**What the exercise asks:** Leaving out the pictures, please retype each record exactly.
Content starts
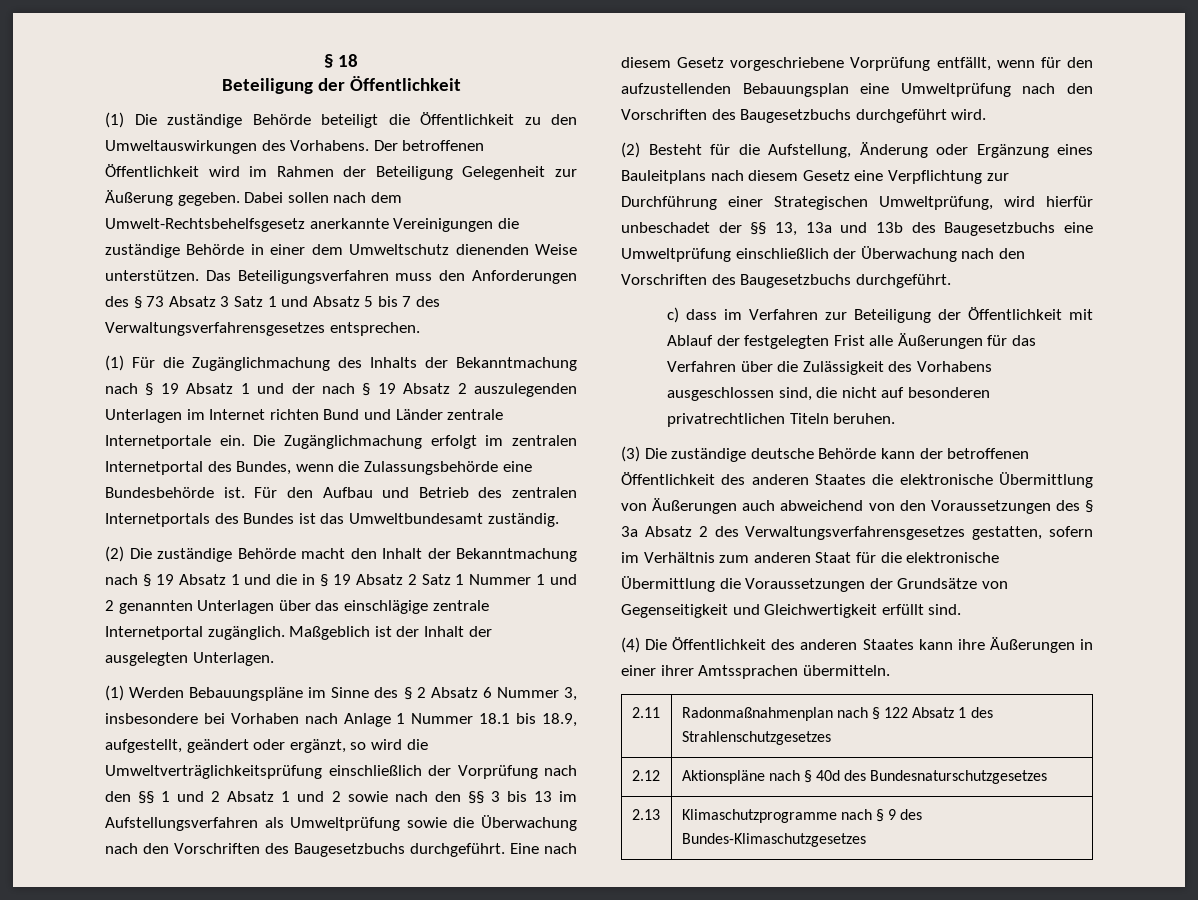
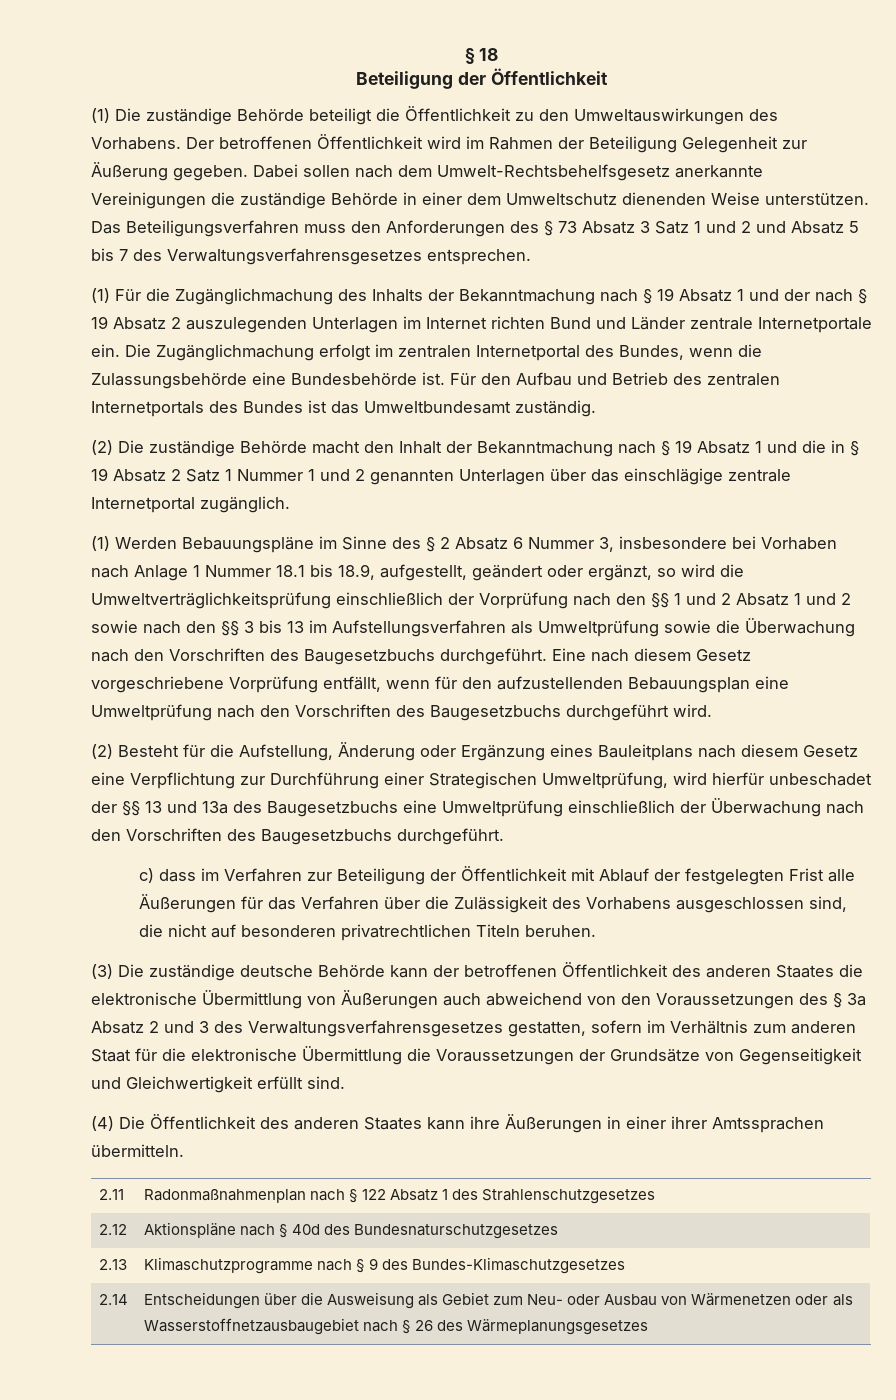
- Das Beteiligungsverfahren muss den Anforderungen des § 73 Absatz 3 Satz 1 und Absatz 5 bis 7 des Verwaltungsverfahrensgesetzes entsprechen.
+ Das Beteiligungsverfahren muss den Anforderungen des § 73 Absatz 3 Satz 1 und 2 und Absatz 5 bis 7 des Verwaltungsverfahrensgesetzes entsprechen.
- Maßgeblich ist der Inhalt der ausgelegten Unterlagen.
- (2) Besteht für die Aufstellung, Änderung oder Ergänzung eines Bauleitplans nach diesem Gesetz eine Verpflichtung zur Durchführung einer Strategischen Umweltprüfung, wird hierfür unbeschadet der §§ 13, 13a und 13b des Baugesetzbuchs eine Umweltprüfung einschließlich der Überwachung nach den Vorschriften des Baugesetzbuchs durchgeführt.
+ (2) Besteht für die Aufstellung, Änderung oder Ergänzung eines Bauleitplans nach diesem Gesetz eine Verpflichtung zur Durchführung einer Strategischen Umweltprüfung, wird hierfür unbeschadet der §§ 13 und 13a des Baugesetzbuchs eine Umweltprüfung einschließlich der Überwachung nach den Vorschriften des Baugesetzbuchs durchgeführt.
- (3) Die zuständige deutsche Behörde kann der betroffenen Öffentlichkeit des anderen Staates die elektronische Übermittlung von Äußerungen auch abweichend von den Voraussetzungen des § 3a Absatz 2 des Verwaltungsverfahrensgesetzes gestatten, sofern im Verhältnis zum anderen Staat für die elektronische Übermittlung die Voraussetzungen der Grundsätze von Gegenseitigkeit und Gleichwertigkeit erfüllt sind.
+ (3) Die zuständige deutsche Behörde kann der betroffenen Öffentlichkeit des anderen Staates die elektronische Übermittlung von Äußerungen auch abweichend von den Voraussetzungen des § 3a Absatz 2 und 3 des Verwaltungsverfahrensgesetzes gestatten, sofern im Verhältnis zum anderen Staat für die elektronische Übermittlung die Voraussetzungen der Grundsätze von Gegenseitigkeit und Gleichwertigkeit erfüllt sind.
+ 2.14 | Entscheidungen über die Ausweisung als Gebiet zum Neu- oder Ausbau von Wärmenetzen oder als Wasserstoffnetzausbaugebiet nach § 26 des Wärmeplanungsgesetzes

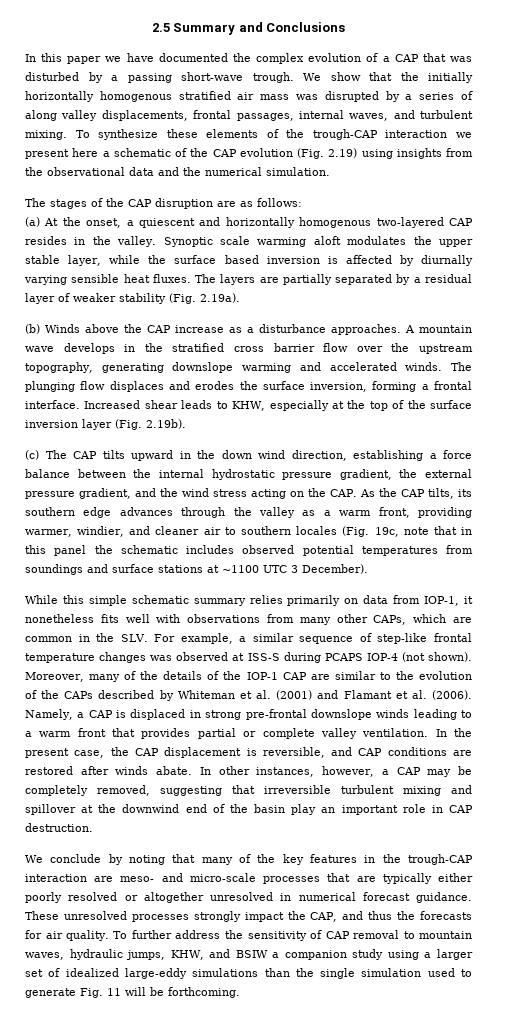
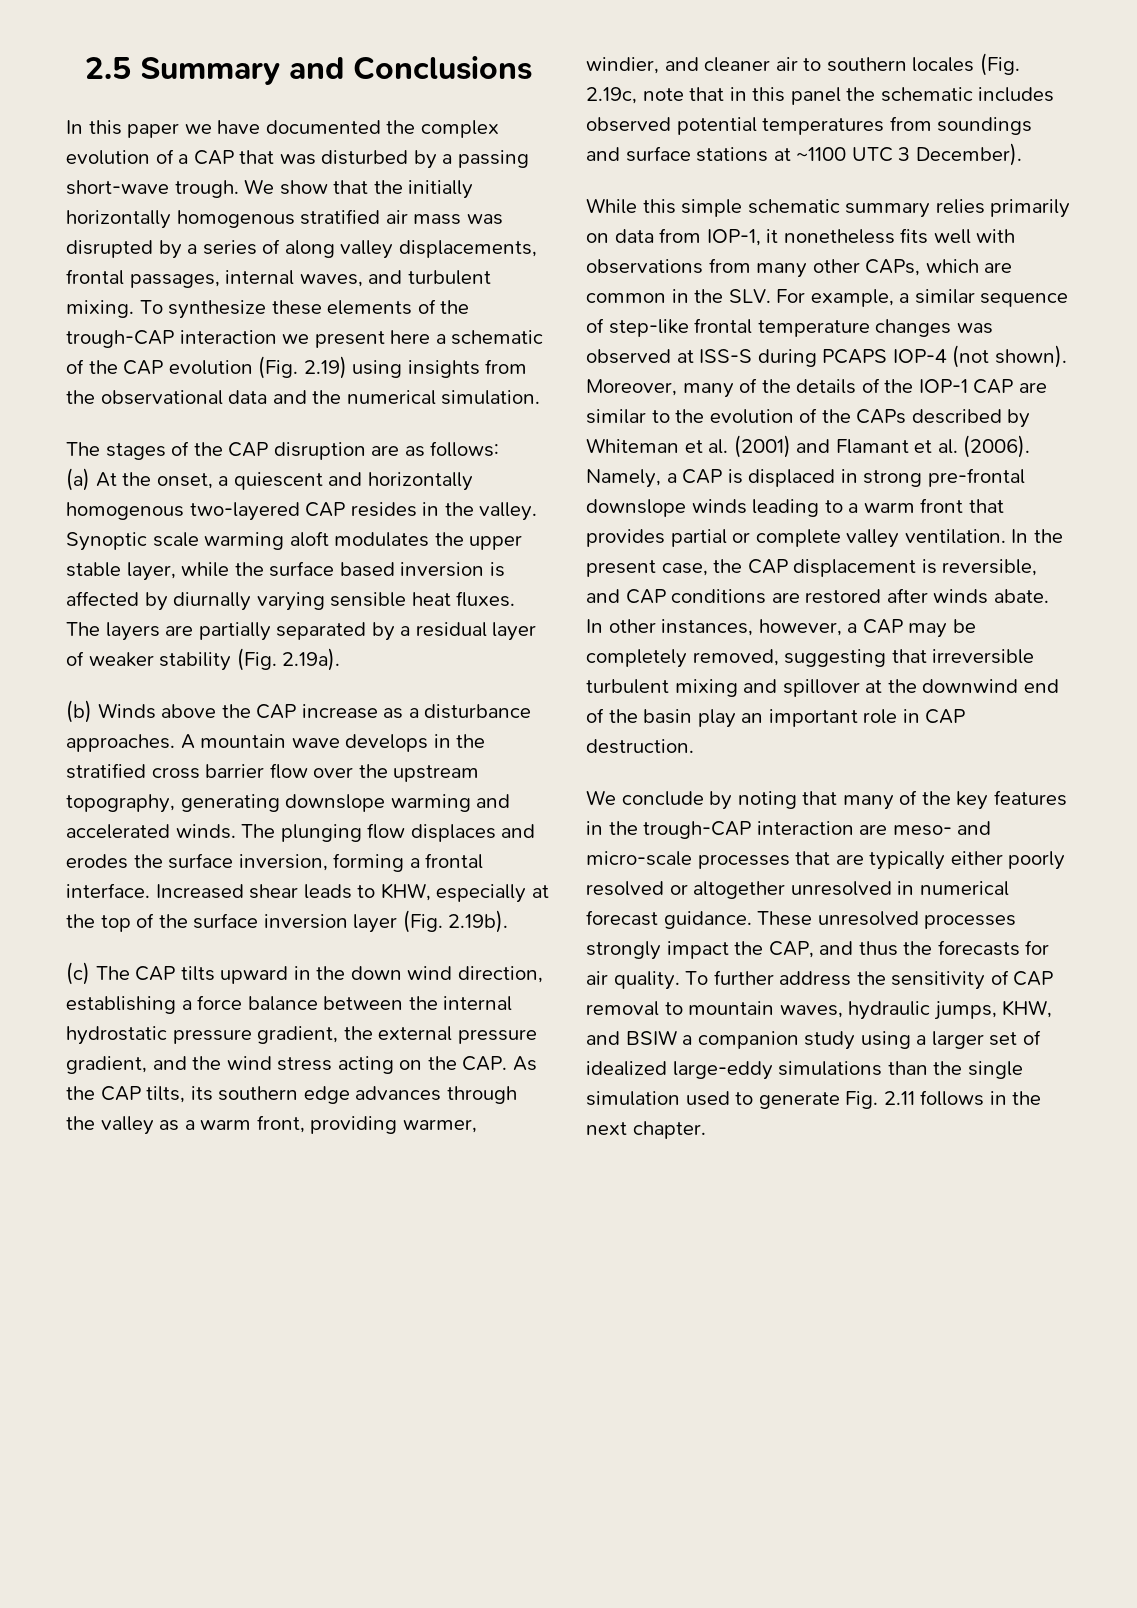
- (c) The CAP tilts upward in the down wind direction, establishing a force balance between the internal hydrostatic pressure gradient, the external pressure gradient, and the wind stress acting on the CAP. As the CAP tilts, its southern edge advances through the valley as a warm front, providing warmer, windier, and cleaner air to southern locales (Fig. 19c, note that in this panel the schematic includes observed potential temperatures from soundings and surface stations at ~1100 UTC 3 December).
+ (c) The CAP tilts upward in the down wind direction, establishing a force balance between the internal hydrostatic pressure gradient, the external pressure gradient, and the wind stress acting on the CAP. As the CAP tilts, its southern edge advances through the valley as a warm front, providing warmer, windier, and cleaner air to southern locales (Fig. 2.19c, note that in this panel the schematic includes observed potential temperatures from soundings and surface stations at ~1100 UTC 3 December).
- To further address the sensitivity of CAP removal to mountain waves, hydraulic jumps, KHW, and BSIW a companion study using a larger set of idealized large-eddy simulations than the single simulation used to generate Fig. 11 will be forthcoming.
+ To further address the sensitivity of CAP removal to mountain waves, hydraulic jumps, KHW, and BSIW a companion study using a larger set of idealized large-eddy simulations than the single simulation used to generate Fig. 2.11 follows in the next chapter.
Content ends
**Written reply:**
- Das Beteiligungsverfahren muss den Anforderungen des § 73 Absatz 3 Satz 1 und Absatz 5 bis 7 des Verwaltungsverfahrensgesetzes entsprechen.
+ Das Beteiligungsverfahren muss den Anforderungen des § 73 Absatz 3 Satz 1 und 2 und Absatz 5 bis 7 des Verwaltungsverfahrensgesetzes entsprechen.
- Maßgeblich ist der Inhalt der ausgelegten Unterlagen.
- (2) Besteht für die Aufstellung, Änderung oder Ergänzung eines Bauleitplans nach diesem Gesetz eine Verpflichtung zur Durchführung einer Strategischen Umweltprüfung, wird hierfür unbeschadet der §§ 13, 13a und 13b des Baugesetzbuchs eine Umweltprüfung einschließlich der Überwachung nach den Vorschriften des Baugesetzbuchs durchgeführt.
+ (2) Besteht für die Aufstellung, Änderung oder Ergänzung eines Bauleitplans nach diesem Gesetz eine Verpflichtung zur Durchführung einer Strategischen Umweltprüfung, wird hierfür unbeschadet der §§ 13 und 13a des Baugesetzbuchs eine Umweltprüfung einschließlich der Überwachung nach den Vorschriften des Baugesetzbuchs durchgeführt.
- (3) Die zuständige deutsche Behörde kann der betroffenen Öffentlichkeit des anderen Staates die elektronische Übermittlung von Äußerungen auch abweichend von den Voraussetzungen des § 3a Absatz 2 des Verwaltungsverfahrensgesetzes gestatten, sofern im Verhältnis zum anderen Staat für die elektronische Übermittlung die Voraussetzungen der Grundsätze von Gegenseitigkeit und Gleichwertigkeit erfüllt sind.
+ (3) Die zuständige deutsche Behörde kann der betroffenen Öffentlichkeit des anderen Staates die elektronische Übermittlung von Äußerungen auch abweichend von den Voraussetzungen des § 3a Absatz 2 und 3 des Verwaltungsverfahrensgesetzes gestatten, sofern im Verhältnis zum anderen Staat für die elektronische Übermittlung die Voraussetzungen der Grundsätze von Gegenseitigkeit und Gleichwertigkeit erfüllt sind.
+ 2.14 | Entscheidungen über die Ausweisung als Gebiet zum Neu- oder Ausbau von Wärmenetzen oder als Wasserstoffnetzausbaugebiet nach § 26 des Wärmeplanungsgesetzes

- (c) The CAP tilts upward in the down wind direction, establishing a force balance between the internal hydrostatic pressure gradient, the external pressure gradient, and the wind stress acting on the CAP. As the CAP tilts, its southern edge advances through the valley as a warm front, providing warmer, windier, and cleaner air to southern locales (Fig. 19c, note that in this panel the schematic includes observed potential temperatures from soundings and surface stations at ~1100 UTC 3 December).
+ (c) The CAP tilts upward in the down wind direction, establishing a force balance between the internal hydrostatic pressure gradient, the external pressure gradient, and the wind stress acting on the CAP. As the CAP tilts, its southern edge advances through the valley as a warm front, providing warmer, windier, and cleaner air to southern locales (Fig. 2.19c, note that in this panel the schematic includes observed potential temperatures from soundings and surface stations at ~1100 UTC 3 December).
- To further address the sensitivity of CAP removal to mountain waves, hydraulic jumps, KHW, and BSIW a companion study using a larger set of idealized large-eddy simulations than the single simulation used to generate Fig. 11 will be forthcoming.
+ To further address the sensitivity of CAP removal to mountain waves, hydraulic jumps, KHW, and BSIW a companion study using a larger set of idealized large-eddy simulations than the single simulation used to generate Fig. 2.11 follows in the next chapter.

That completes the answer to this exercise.